Create a DT state-space model for the system to controlled.
Determine a controller performance metric. When using LQR, that means deciding on state and input weights, \textbf{Q} and \textbf{R} (matrices in the general vector case), based on system constraints.
With the model and the metric, determine the cost to drive an initial condition to zero, as a function of the state-feedback gain matrix, \textbf{K}.
With the cost as a function of gain, use an optimizer to find the cost-minizing gain matrix, \textbf{K}_{opt}.
Determine the measured outputs for the system, and an observer model for state-estimation.
Decide on a state-estimation performance metric.
With the model and metric, determine the cost to drive an initial state estimation error to zero, as a function of a measured-output-feedback gain matrix \textbf{L}.
With the cost as a function of gain, use an optimizer to find the cost-minizing gain matrix, \textbf{L}_{opt}.
Use \textbf{K}_{opt} in a state-space controller and \textbf{L}_{opt} in an observer-based state-estimator.

From the above perspective, insisting on a weighted sum-of-squares cost function seems overly restrictive. For example, one could specify problem-specific constraints like: be within one percent of steady-state in seven seconds; limit the motor current to less than 1.5 amps; prevent any states from exceeding twice their initial values. What is wrong optimizing the gains while satisfying such constraints? The answer is that a good formulation is hard to find, much can go wrong. Constraint sets can be impossible to resolve, cost functions can be computationally-intractable to optimize, feasibility checks and/or the cost evaluations can require analyses beyond the canonical initial condition problems. And even if the optimization succeeds, the resulting \textbf{K}_{opt} could be fragile, meaning that small mismatches between model and system can decimate performance.
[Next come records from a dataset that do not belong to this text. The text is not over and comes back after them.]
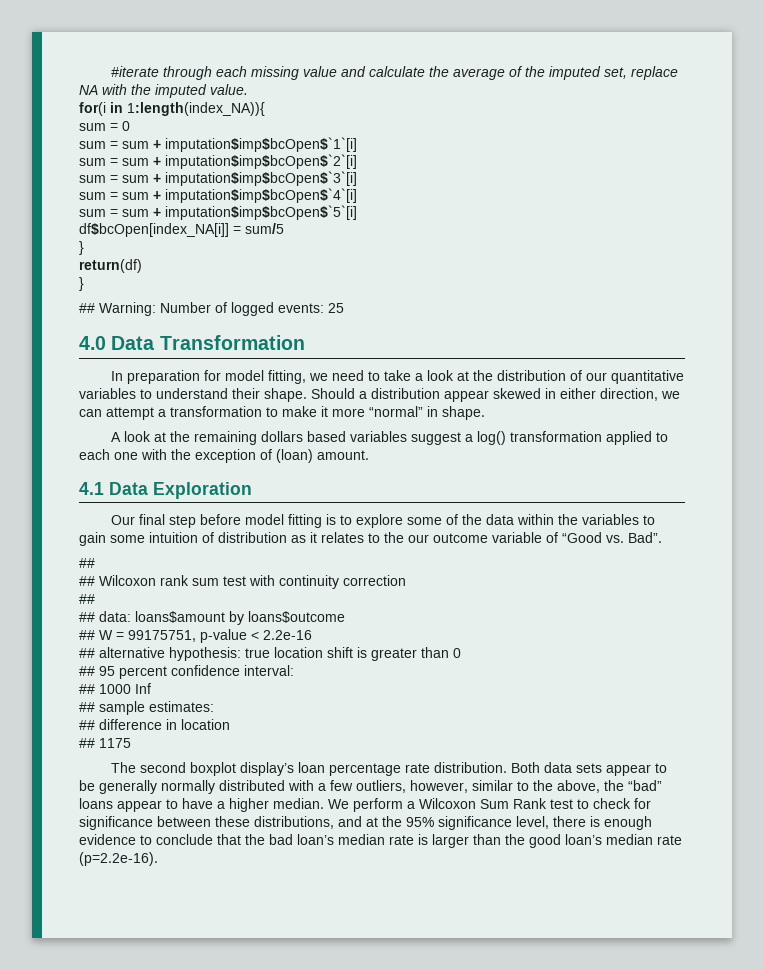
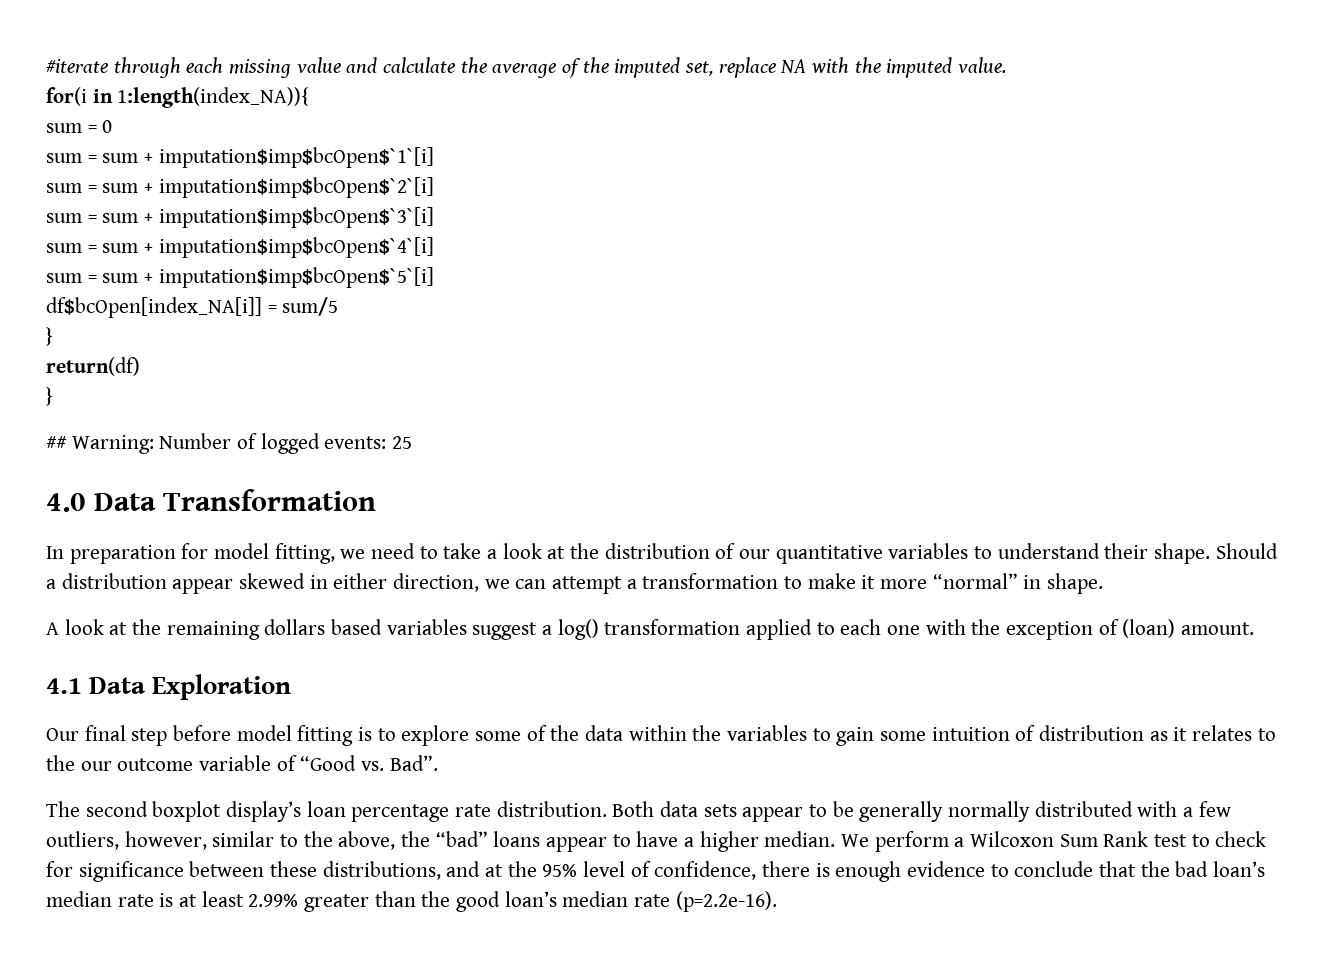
  Our final step before model fitting is to explore some of the data within the variables to gain some intuition of distribution as it relates to the our outcome variable of “Good vs. Bad”.
- ##
- ## Wilcoxon rank sum test with continuity correction
- ##
- ## data: loans$amount by loans$outcome
- ## W = 99175751, p-value < 2.2e-16
- ## alternative hypothesis: true location shift is greater than 0
- ## 95 percent confidence interval:
- ## 1000 Inf
- ## sample estimates:
- ## difference in location
- ## 1175
- We perform a Wilcoxon Sum Rank test to check for significance between these distributions, and at the 95% significance level, there is enough evidence to conclude that the bad loan’s median rate is larger than the good loan’s median rate (p=2.2e-16).
+ We perform a Wilcoxon Sum Rank test to check for significance between these distributions, and at the 95% level of confidence, there is enough evidence to conclude that the bad loan’s median rate is at least 2.99% greater than the good loan’s median rate (p=2.2e-16).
In this section, we will use the scalar problem to show that the LQR optimization to determine \textbf{K}_{opt} is not difficult. In the scalar case, it involves solving a quadratric, but in the vector case, it requires an eigendecomposition. We also note another important idea in LQR, that the cost function can be summarized by a state-independent matrix, \textbf{P}.

A First-Order Wind Turbine Example

Consider the wind turbine generator, like the one in the figure below, with fins that help it automatically align to incoming wind direction. Imagine adding a speed-adjustable friction-coupled rotor beneath the turbine, and then controlling the rotor speed to improve the alignment between the turbine and the optimal wind direction. A good feedback controller should align the turbine faster, and minimize the extent and duration of misalignment due to cross-wind gusts.

To design a state-feedback controller for the rotor-turbine system, we first need a state-space model. Consider a simple be a first-order LDE model,

x[n] = a x[n-1] + b u[n-1].

where x is the misalignment angle, or more specifically, the angle between the turbine and the dominate wind direction; a is the one-period misalignment reduction factor (due to the fins and the rotor's friction coupling), u is the rotational speed of the rod rotor, and b = \Delta T is the sample period. If the fins always realign the turbine after a cross-wind gust, even without feedback ( u = 0 ), then the a in our model must have a magnitude less than one, |a| < 1.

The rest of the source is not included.